Key Word(s): pandas

Lec2_Ex2

CS109A Introduction to PANDAS

Lecture 2, Exercise 2: PANDAS Intro 2¶

Harvard University
Fall 2021
Instructors: Pavlos Protopapas and Natesh Pillai

Exercise 2: PANDAS Intro 2

Let's get some more practice with a few of the core PANDAS functions.

In [2]:

import pandas as pd

We'll continue working with StudentsPerformance dataset from Exercise 1.

In [3]:

# import the CSV file
df = pd.read_csv("StudentsPerformance.csv")
df.head()

Indexing - iloc and loc¶

It's very important to understand the differences between loc and iloc.

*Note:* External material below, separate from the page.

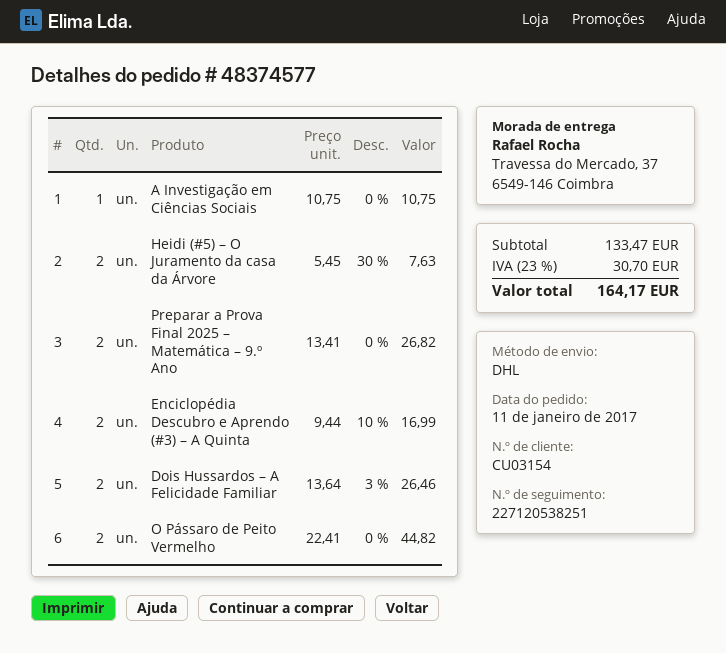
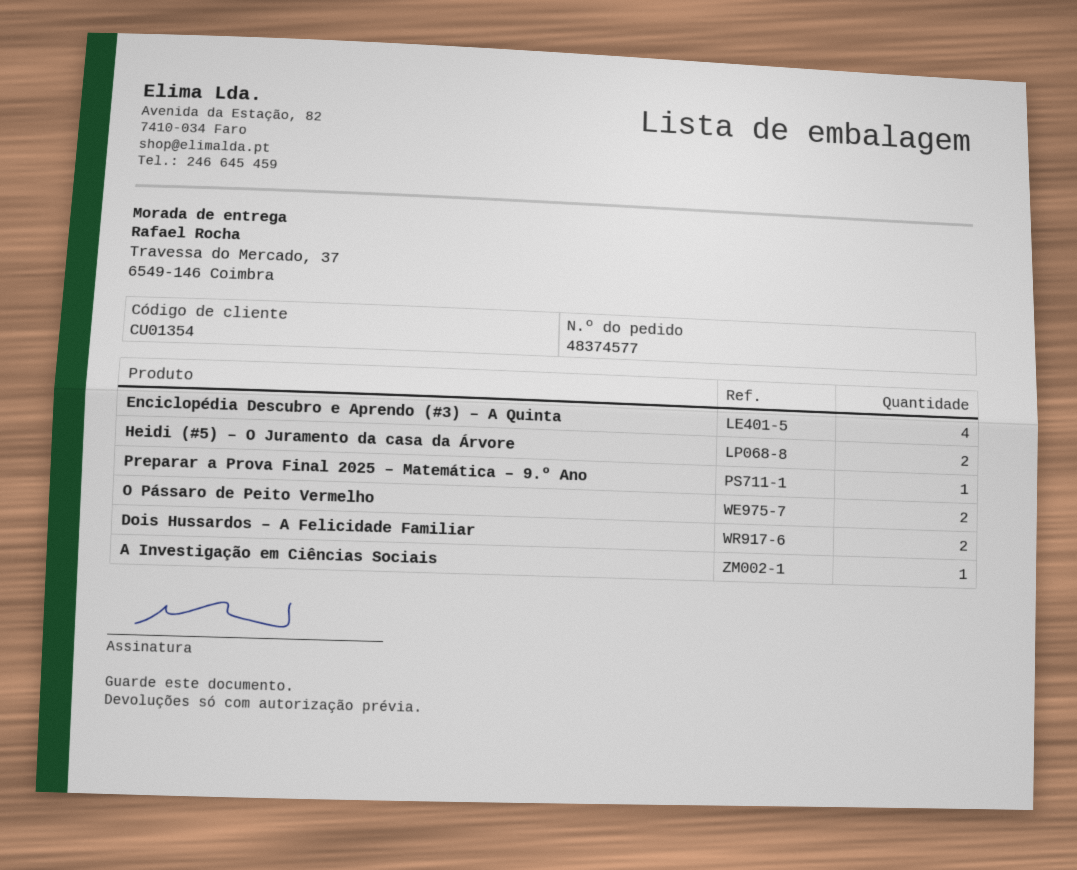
customer number: CU03154 -> CU01354
Preparar a Prova Final 2025 – Matemática – 9.º Ano: 2 -> 1
Enciclopédia Descubro e Aprendo (#3) – A Quinta: 2 -> 4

Looking at the next cell code one could think that they do the same thing.
(When you query just for one row you obtain an object whose name is the index of the selected row.)

In [133]:

df.iloc[10] == df.loc[10]

In [134]:

all(df.iloc[10] == df.loc[10])

The first time we loaded the CSV into a DataFrame we didn't tell pandas to interpret a specific column as an index, so pandas created an index for us. Whether the ordering imposed on our data by this index should be respected is a matter on which iloc and loc disagree.

To really learn the difference of iloc and loc we need to shuffle the rows

To do that we can use the sample method to take a new sample of the dataframe original size (frac=1 means that)

_Bonus: Stop and consider: what is the purpose of setting a random_state when we call them sample method?_

In [135]:

df = df.sample(frac=1, random_state=109)
df

Now let's repeat our code from ealier.

In [136]:

df.iloc[10] == df.loc[10]

In [137]:

all(df.iloc[10] == df.loc[10])

It turns out that loc filters by index value (something like where df.index == value).

That is, loc's results are depend only on the indices (which are now scrambled after sampling). The actual positions of elements in the DataFrame are ignored.

In [147]:

df.loc[10]

By contrast, iloc filters by row position (something like where df.index == df.index[value])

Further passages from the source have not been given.